What would you say your identity as both first-gen and Latina posed any challenges for you?
Those intersectional identities really come into play, same with my age. When you look at me, I look 12, so coming into a room and knowing how I present myself as a young first-gen Latina, it all goes hand-in-hand. At the end of the day, I’m still an underrepresented individual here at the institution. I’m constantly building that bridge between the communities and institutions to make sure that others like me know that we belong here and deserve to be at the table.
Where do you see yourself after completing your PhD?
I’ve really enjoyed the research aspect of the program. At the moment I’m working as a project associate for an NIH-funded grant for one of the larger healthcare communities in New Jersey, Hackensack Meridian Health, and I get to focus on my research skills, which are really valued. And so I really see myself continuing to build my brand as a first-generation student, building those bridges for the community and continuing to conduct my research and expanding that practice.
Do you want to be a professor or an academic going forward?
I keep telling people that I’m open to opportunities. At the moment I’m really focusing on applied settings, but academia will always be there. I’m only 25, so I’m looking forward to taking a little break, taking a step back, and hopefully finding some interests in industry that I can bring back to academia later.
Are you interested in staying in Texas or exploring opportunities elsewhere?
I’m from the Rio Grande Valley and have lived in Texas my whole life. I’ve always told people I’d be interested in working on the east coast, maybe D.C., where I can work in a policy setting. Nothing concrete so far, but I think my perspective would be valuable in places like that where we’re underrepresented.
What would you say your impact on UT has been and what would you like it to be going forward?

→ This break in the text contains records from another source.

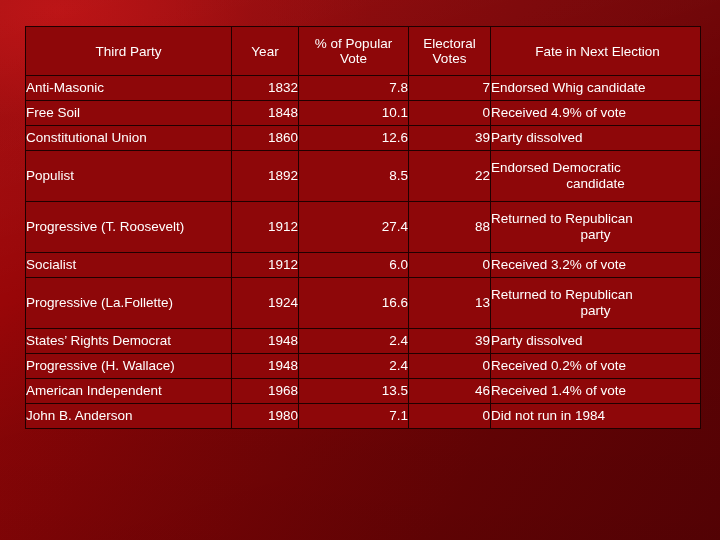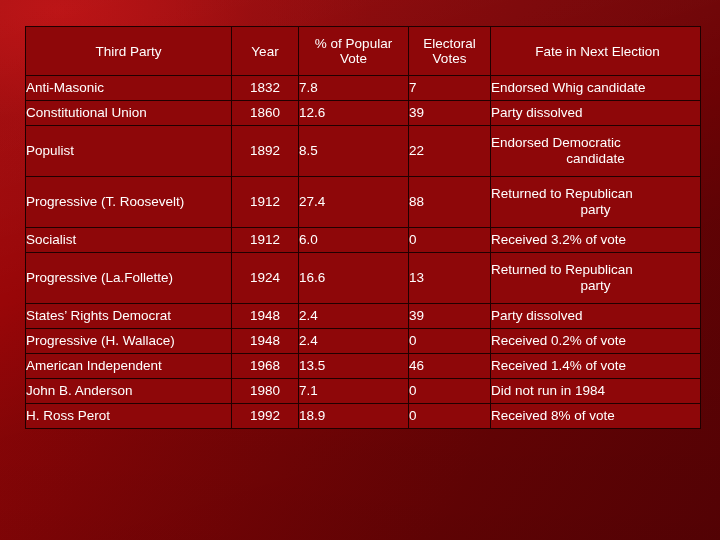"1832" td.cell-year { text-align: center -> right }
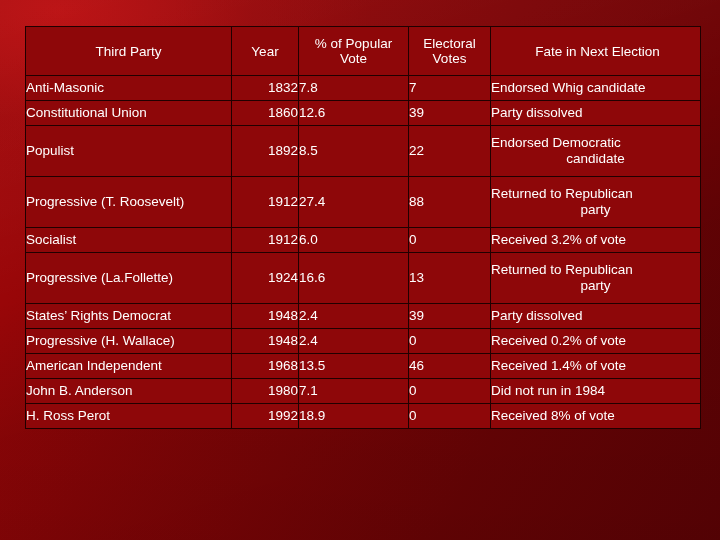"7.8" td.cell-pop, td.cell-elec { text-align: left -> right }
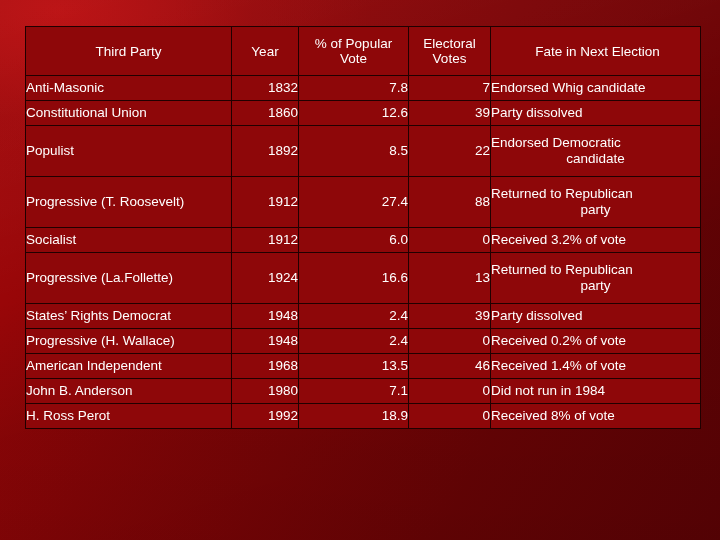"Free Soil" tr { html: none -> <tr> <td>Free Soil</td> <td>1848</td> <td>10.1</td> <td>0</td> <td> <span>Received 4.9% of vote</span> </td> </tr> }
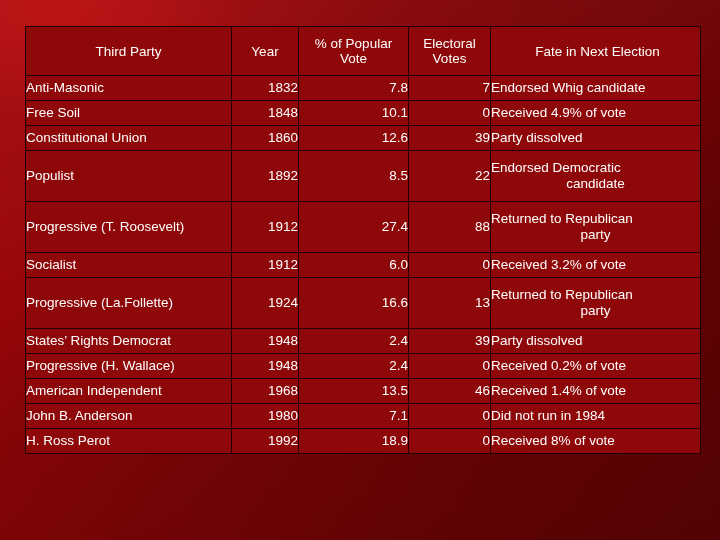"H. Ross Perot" tr { html: <tr> <td>H. Ross Perot</td> <td>1992</td> <td>18.9</td> <td>0</td> <td> <span>Received 8% of vote</span> </td> </tr> -> none }
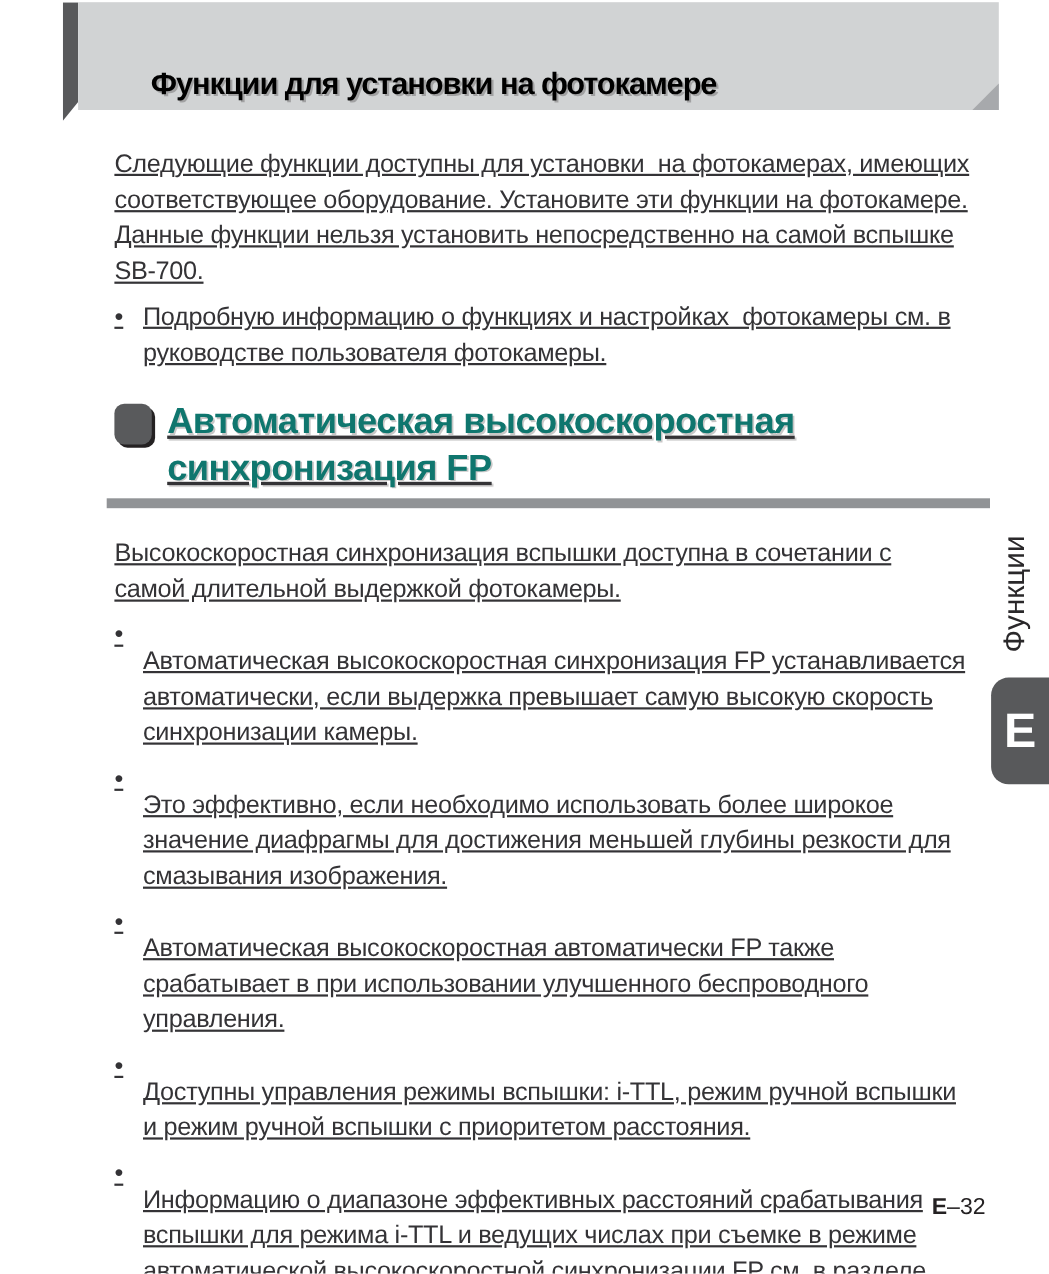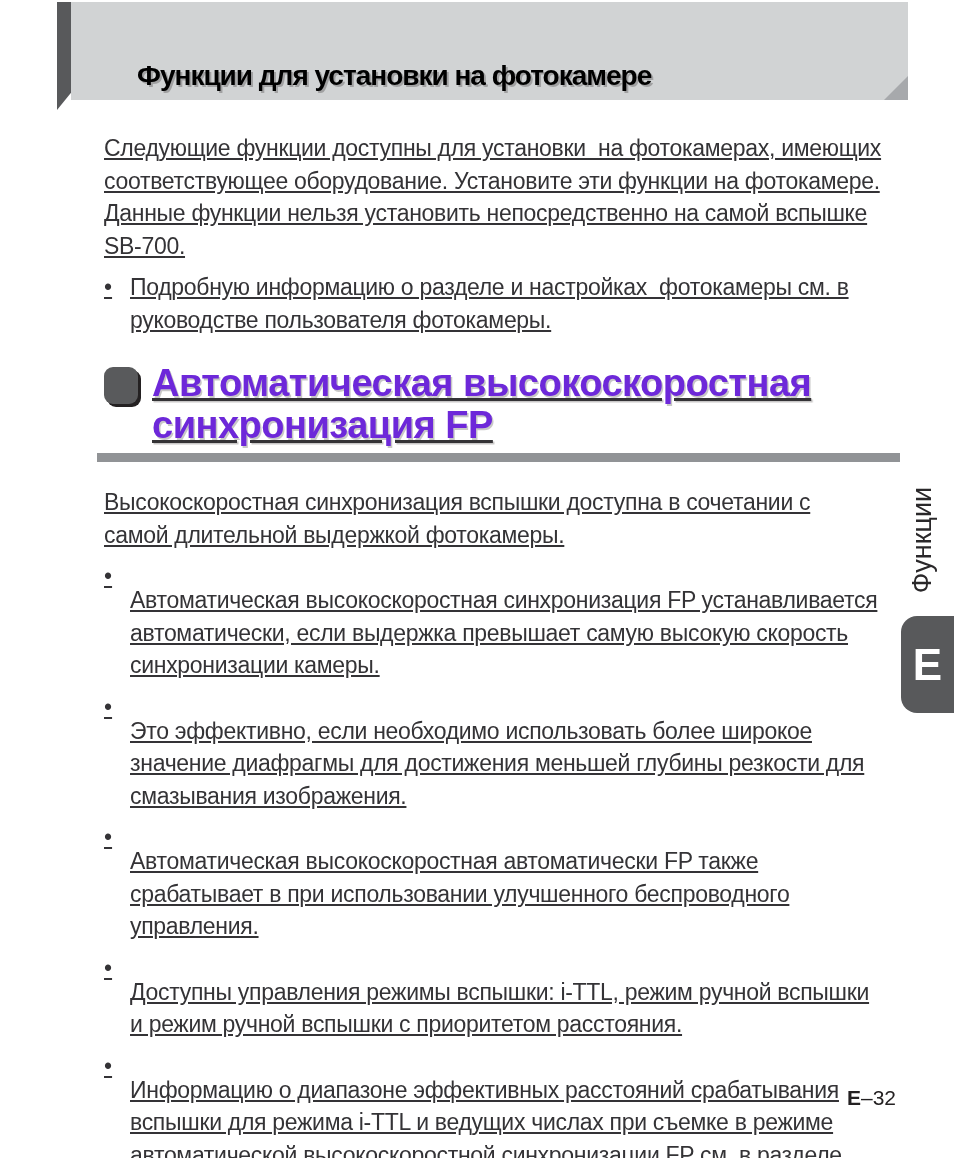"Подробную информацию о разделе и" span.body-text { text: разделе -> функциях }
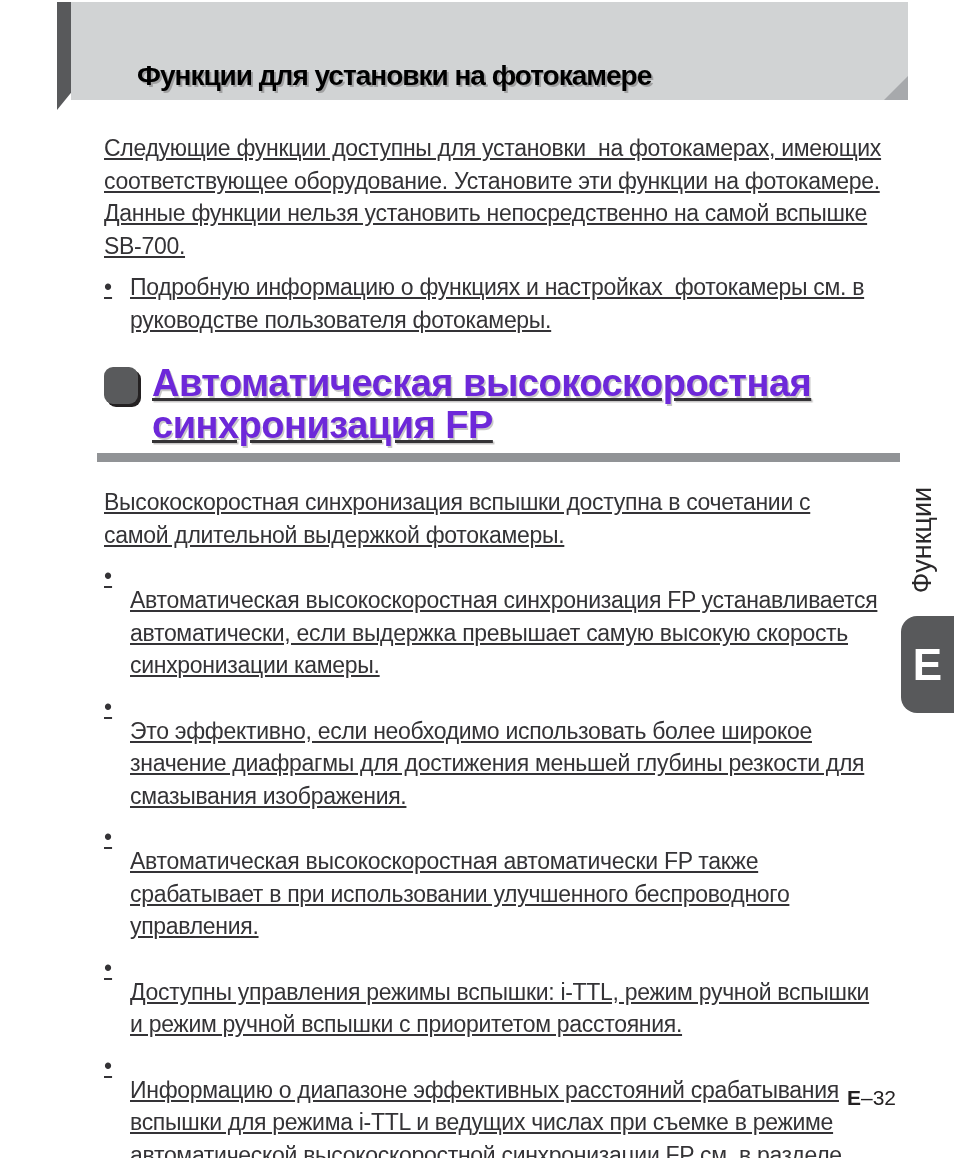"Автоматическая высокоскоростная" .section-title { color: #6d28d9 -> #0f766e; font-size: 38px -> 33px }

I think that my legacy comes down to the people who pass the torch, so I feel like I’m part of that chain. I think that serving as a role model or an example to other underrepresented students will show them, “If she can do it, so can I.” I’m so blessed to be here, and I recognize the power and privilege that I have being part of the community and focusing on the research that I do. Serving as a voice that can emphasize and amplify the other voices in the community, I really do recognize that I have that in my practice. I feel so thankful for those who believed in me; all it takes is for one person to see your potential, and I wouldn’t be here if not for my mentors, my family, my friends, my professors, everyone who took a chance on me. I really want to extend that gratitude to the community for really believing in a 20-year-old PHD student. I talk in my dissertation about a Spanish saying, “Y lo hice sola,” which means “I did it alone,” but I also did it in recognition and gratitude for all those who sacrificed to get me here today. It’s about honoring that tradition and knowing that you’re honoring those who came before you while also being a trailblazer.